Dr Cenk Suphioglu, Department of Allergy and Clinical Immunology, Monash University Medical School, Alfred Hospital, Commercial Road, Prahran, Victoria 3181, Australia
Background: Birch-pollen allergens are an important cause of early spring hay fever and allergic asthma. Recently, we reported a mechanism for the release of respirable allergenic particles from birch pollen containing the major allergen Bet v 1. In this study, we aimed to assess the immunologic significance of the released Bet v 1-containing starch granules in the environment.
Methods: A two-site monoclonal antibody-based assay (ELISA) was employed to quantitate Bet v 1 in high-volume air sampler filter extracts, and immunogold-labelling was used on sections of these extracts to localize Bet v 1. Immunoblot analyses were performed with pooled sera from patients sensitive to birch pollen.
Results: Atmospheric starch granules contained Bet v 1, and the concentration increased upon light rainfall. Sera from patients allergic to birch allergens recognized extracts from isolated starch granules.
Conclusions: The clinical implications of these findings are that starch granules released from birch pollen are potentially able to trigger allergic asthmatic reactions to Bet v 1, since the allergen occurs in respirable particles. Thus, clinicians can advise asthma patients to remain indoors on days of light rainfall during the birch-pollen season to avoid high levels of allergen exposure.

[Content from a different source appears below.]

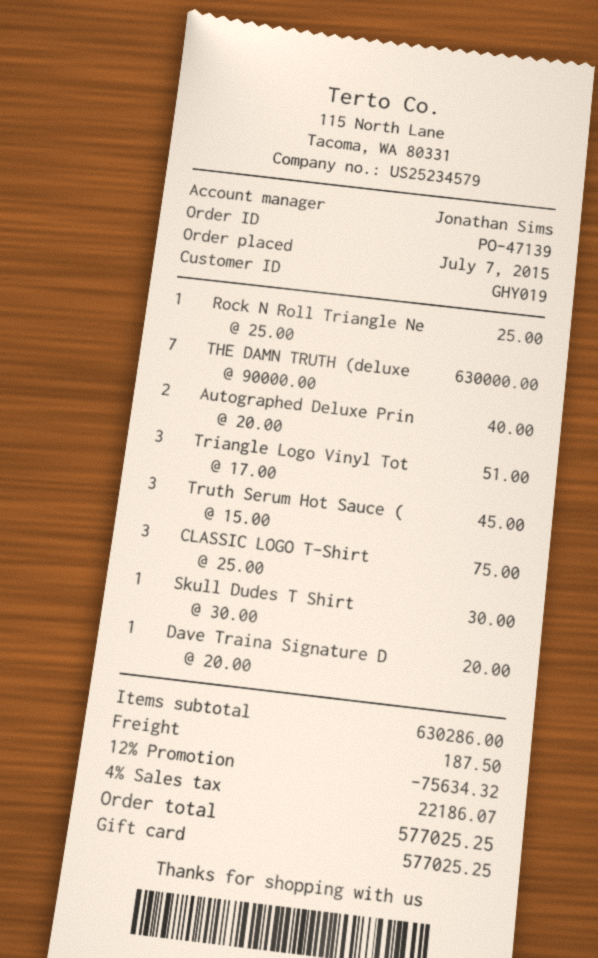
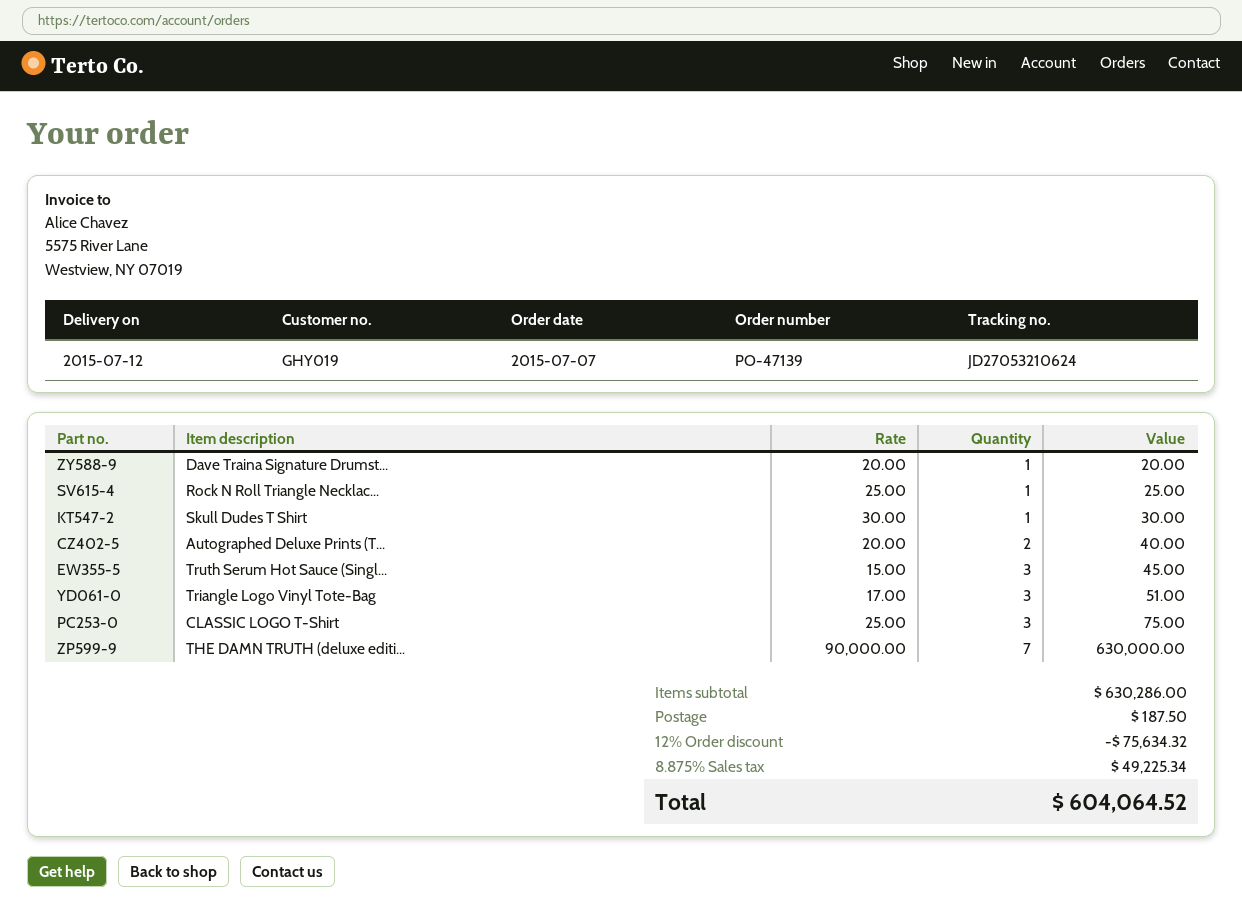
tax: 4% = 22186.07 -> 8.875% = 49225.34
total: 577025.25 -> 604064.52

In temperate zones, pollen from trees belonging to the family Betulaceae (e.g., birch, alder, hazel, and hornbeam) are among the most important causes of springtime type I allergic reactions such as those of hay fever and allergic asthma ( 1). In Austria, up to 80% of all pollen-allergic patients are hypersensitive to allergens from the family Betulaceae ( 2). The major birch (white birch: Betula verrucosa Ehrh.= B. pendula Roth)-pollen allergen, Bet v 1, is a polypeptide of 17 kDa ( 3) that can be released from hydrated pollen ( 4). In northern and central Europe, more than 96% of all tree-pollen-allergic patients possess IgE antibodies specific to Bet v 1, and 60% show an exclusive reaction to this major allergen ( 2). The cDNA of Bet v 1 shows 55% sequence identity with a pea disease resistance response gene, and Bet v 1 may be involved in the pathogen resistance of pollen ( 5). Recently, ribonuclease activity has been attributed to this allergen ( 6). Current results on the site of synthesis of Bet v 1 suggest localization in the pollen cytoplasm (7, 8). By immunogold-labelling with a monoclonal antibody, Bet v 1 has been located predominantly in the starch granules of mature pollen ( 9).

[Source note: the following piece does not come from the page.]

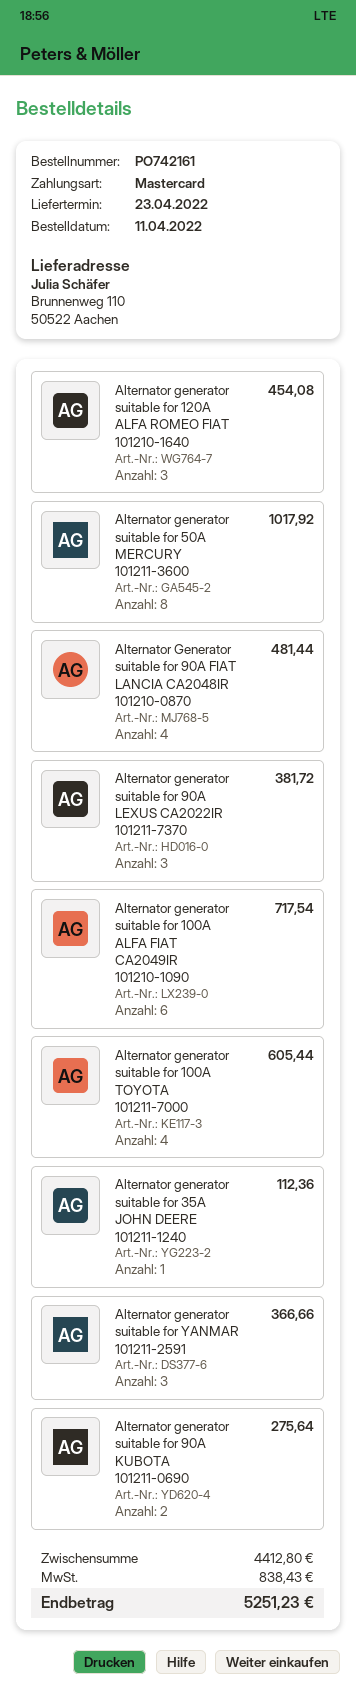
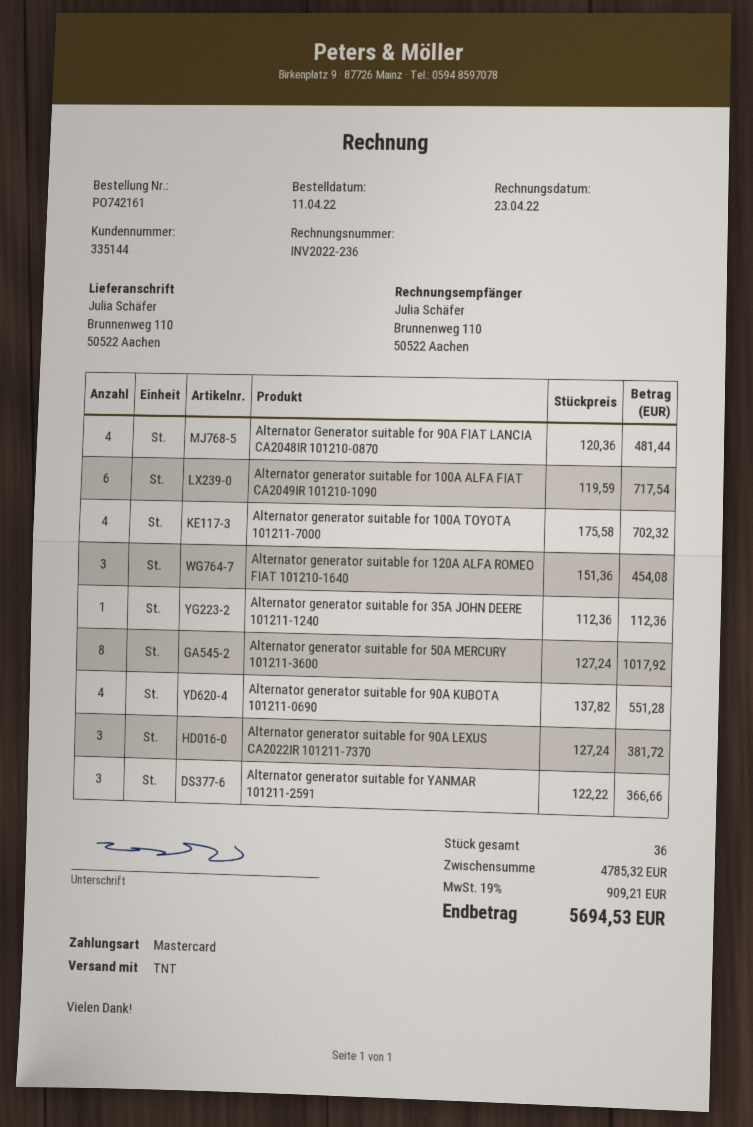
Alternator generator suitable for 100A TOYOTA 101211-7000: 4 for 605.44 -> 4 for 702.32
Alternator generator suitable for 90A KUBOTA 101211-0690: 2 for 275.64 -> 4 for 551.28
subtotal: 4412.80 -> 4785.32
tax: 838.43 -> 909.21
total: 5251.23 -> 5694.53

Although birch forests do not occur in or around Melbourne, Australia, birch trees are widely grown as exotic ornamental trees in gardens and parks and contribute significantly to the pollen count during spring ( 10). Because of its size, 22 μm in diameter, birch pollen has a low probability of entering the lower airways (11, 12) and thus triggering allergic asthma in susceptible subjects. Yet, birch-pollen allergens have been shown to occur not only in birch pollen but also as free allergen molecules or associated with fine particles much smaller than birch-pollen grains, even when no birch-pollen grains can be detected in the atmosphere ( 13). After rainfall, the concentration of these fine particles has been shown to increase ( 14). Concerning the mechanism of release of allergen-loaded fine particles from pollen grains, several hypotheses have been proposed. It has been suggested that sedimented pollen releases its allergens when moistened (i.e., rainfall), and the allergenic material may become airborne after drying ( 14); orbicules (0.5–0.8 μm in diameter) may act as carriers for birch-pollen allergens ( 15). Recently, we have shown that after light rainfall, birch-pollen tubes rupture, releasing ∼400 starch granules per grain ( 16).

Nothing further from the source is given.